WHAT TO PRODUCE :: Determine the number of lines in the data that contain "Clone", and write only that number.

[Items from a data source]

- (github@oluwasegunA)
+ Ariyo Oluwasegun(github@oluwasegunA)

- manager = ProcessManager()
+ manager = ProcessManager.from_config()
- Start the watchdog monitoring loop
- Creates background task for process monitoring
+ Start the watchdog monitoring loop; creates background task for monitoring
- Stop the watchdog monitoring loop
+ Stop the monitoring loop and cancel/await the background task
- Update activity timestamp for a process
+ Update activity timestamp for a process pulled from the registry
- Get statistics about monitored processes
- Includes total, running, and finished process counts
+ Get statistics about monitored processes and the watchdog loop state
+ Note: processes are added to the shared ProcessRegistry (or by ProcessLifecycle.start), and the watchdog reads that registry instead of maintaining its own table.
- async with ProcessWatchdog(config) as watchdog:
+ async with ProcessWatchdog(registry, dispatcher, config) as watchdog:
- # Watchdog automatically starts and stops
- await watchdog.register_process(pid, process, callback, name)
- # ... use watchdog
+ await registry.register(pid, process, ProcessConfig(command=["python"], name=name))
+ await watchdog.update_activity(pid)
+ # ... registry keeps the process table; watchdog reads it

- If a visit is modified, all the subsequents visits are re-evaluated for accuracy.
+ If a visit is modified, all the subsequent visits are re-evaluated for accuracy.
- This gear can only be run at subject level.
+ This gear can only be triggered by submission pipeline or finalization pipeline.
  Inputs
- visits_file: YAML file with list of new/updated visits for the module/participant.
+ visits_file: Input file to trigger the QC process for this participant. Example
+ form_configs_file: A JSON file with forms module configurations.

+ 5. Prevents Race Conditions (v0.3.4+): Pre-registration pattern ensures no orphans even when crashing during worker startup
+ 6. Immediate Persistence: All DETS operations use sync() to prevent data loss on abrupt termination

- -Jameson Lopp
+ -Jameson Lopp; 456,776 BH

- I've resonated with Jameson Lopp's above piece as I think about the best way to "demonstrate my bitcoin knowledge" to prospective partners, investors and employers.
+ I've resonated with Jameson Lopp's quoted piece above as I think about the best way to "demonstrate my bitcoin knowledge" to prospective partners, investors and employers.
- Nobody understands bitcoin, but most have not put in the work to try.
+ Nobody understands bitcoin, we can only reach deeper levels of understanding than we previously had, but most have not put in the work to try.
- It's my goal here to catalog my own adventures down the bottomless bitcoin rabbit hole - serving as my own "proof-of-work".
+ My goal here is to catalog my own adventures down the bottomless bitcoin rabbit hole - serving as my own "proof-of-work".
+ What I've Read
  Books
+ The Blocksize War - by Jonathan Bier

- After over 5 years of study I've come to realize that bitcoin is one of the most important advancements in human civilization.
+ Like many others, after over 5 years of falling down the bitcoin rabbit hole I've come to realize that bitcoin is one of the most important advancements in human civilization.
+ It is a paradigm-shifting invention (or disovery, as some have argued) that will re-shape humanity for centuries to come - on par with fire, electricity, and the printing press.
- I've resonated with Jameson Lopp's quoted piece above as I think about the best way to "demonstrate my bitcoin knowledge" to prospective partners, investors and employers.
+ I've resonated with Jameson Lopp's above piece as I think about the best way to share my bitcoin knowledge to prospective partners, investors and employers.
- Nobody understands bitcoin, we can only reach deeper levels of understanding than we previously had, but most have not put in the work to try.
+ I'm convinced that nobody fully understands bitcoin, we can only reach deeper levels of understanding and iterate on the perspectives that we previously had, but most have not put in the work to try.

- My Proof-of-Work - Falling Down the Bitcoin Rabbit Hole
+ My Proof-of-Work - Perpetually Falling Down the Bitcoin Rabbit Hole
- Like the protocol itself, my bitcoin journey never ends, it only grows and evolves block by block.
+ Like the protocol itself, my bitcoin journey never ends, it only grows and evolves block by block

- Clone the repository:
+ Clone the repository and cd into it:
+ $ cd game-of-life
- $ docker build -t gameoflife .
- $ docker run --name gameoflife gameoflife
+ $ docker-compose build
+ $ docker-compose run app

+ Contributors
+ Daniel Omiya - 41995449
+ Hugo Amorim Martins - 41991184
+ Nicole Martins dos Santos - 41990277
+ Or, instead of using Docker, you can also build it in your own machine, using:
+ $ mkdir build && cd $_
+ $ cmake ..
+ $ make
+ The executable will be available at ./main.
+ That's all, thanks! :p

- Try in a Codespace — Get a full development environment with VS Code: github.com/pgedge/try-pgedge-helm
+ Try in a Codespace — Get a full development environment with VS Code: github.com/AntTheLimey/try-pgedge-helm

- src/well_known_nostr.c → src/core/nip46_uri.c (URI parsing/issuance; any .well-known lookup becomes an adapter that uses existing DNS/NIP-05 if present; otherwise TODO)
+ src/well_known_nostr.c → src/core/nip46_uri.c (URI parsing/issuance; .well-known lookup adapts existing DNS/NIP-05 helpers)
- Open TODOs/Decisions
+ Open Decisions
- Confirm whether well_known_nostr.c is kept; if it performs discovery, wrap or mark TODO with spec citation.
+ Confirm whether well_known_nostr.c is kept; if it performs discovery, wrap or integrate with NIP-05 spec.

RESULT OF THE TASK :: 2